| Source data |
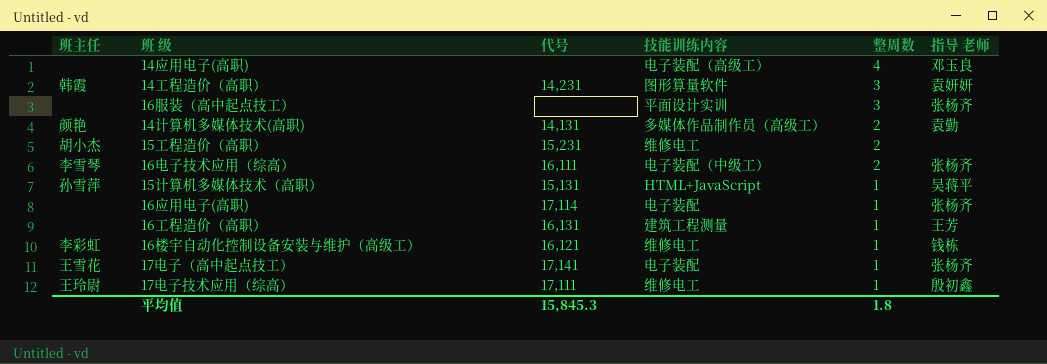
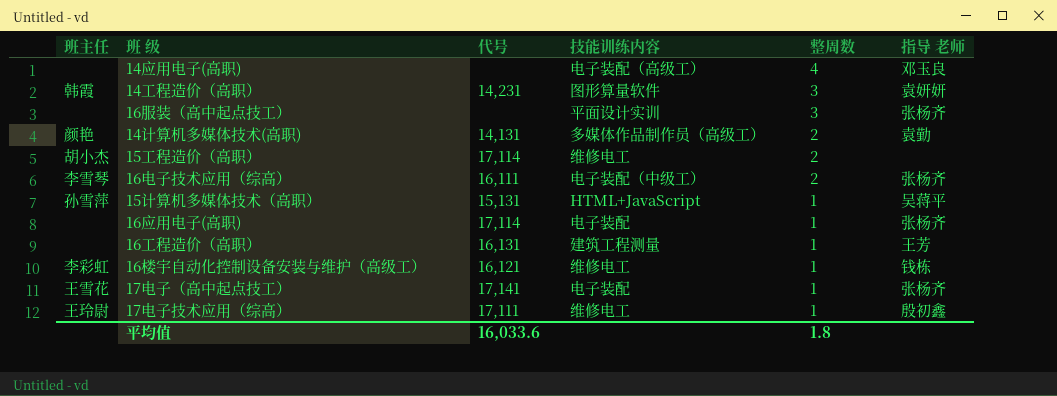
15工程造价（高职） | 代号: 15,231 -> 17,114
平均值 | 代号: 15,845.3 -> 16,033.6

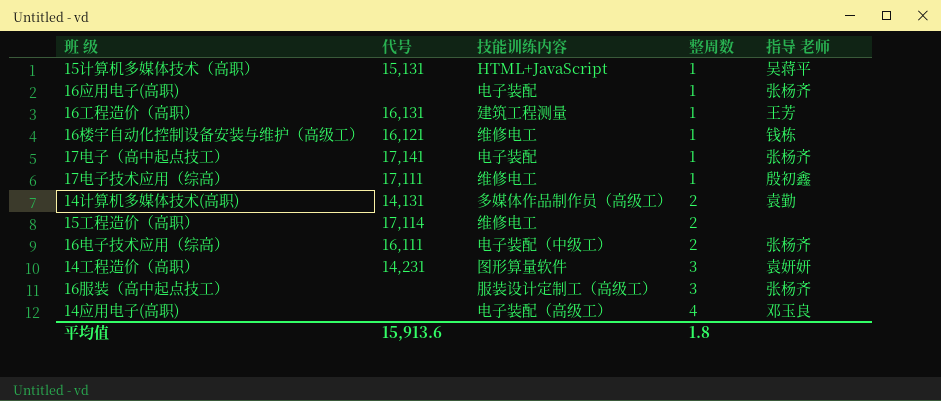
row order: 整周数 descending -> 整周数 ascending
column 班主任 | position: 1 -> none
16应用电子(高职) | 代号: 17,114 -> none
16服装（高中起点技工） | 技能训练内容: 平面设计实训 -> 服装设计定制工（高级工）
平均值 | 代号: 16,033.6 -> 15,913.6

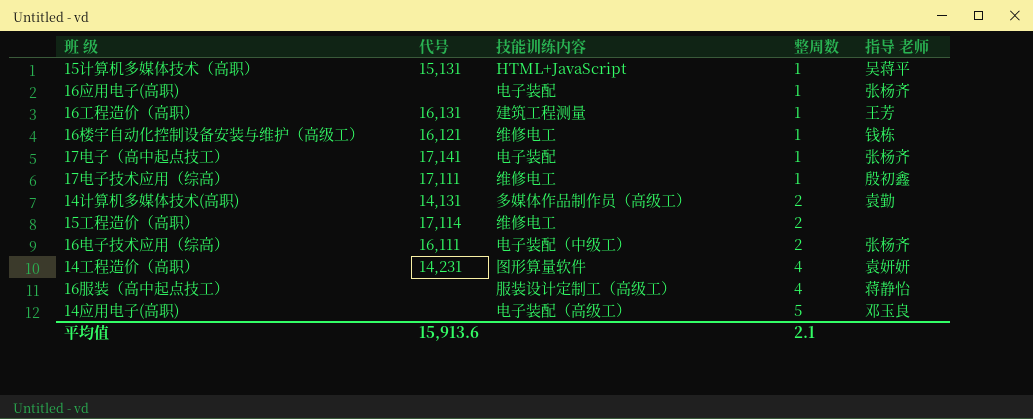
14工程造价（高职） | 整周数: 3 -> 4
16服装（高中起点技工） | 整周数: 3 -> 4
16服装（高中起点技工） | 指导 老师: 张杨齐 -> 蒋静怡
14应用电子(高职) | 整周数: 4 -> 5
平均值 | 整周数: 1.8 -> 2.1

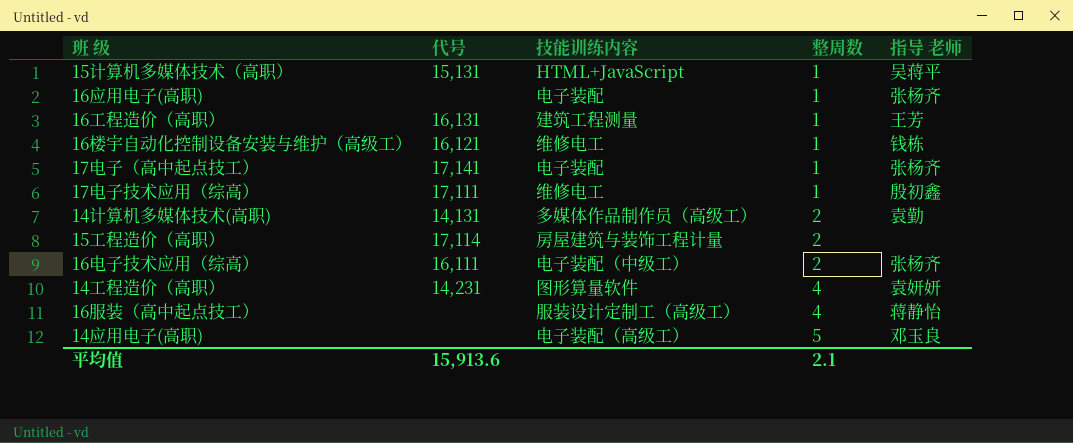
15工程造价（高职） | 技能训练内容: 维修电工 -> 房屋建筑与装饰工程计量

| What is being asked |
Only the lines from the one containing "平均值 | 代号: 16,033.6 -> 15,913.6" through the end of the data above are to be output, exactly and without pictures.

| Solved problem |
平均值 | 代号: 16,033.6 -> 15,913.6

14工程造价（高职） | 整周数: 3 -> 4
16服装（高中起点技工） | 整周数: 3 -> 4
16服装（高中起点技工） | 指导 老师: 张杨齐 -> 蒋静怡
14应用电子(高职) | 整周数: 4 -> 5
平均值 | 整周数: 1.8 -> 2.1

15工程造价（高职） | 技能训练内容: 维修电工 -> 房屋建筑与装饰工程计量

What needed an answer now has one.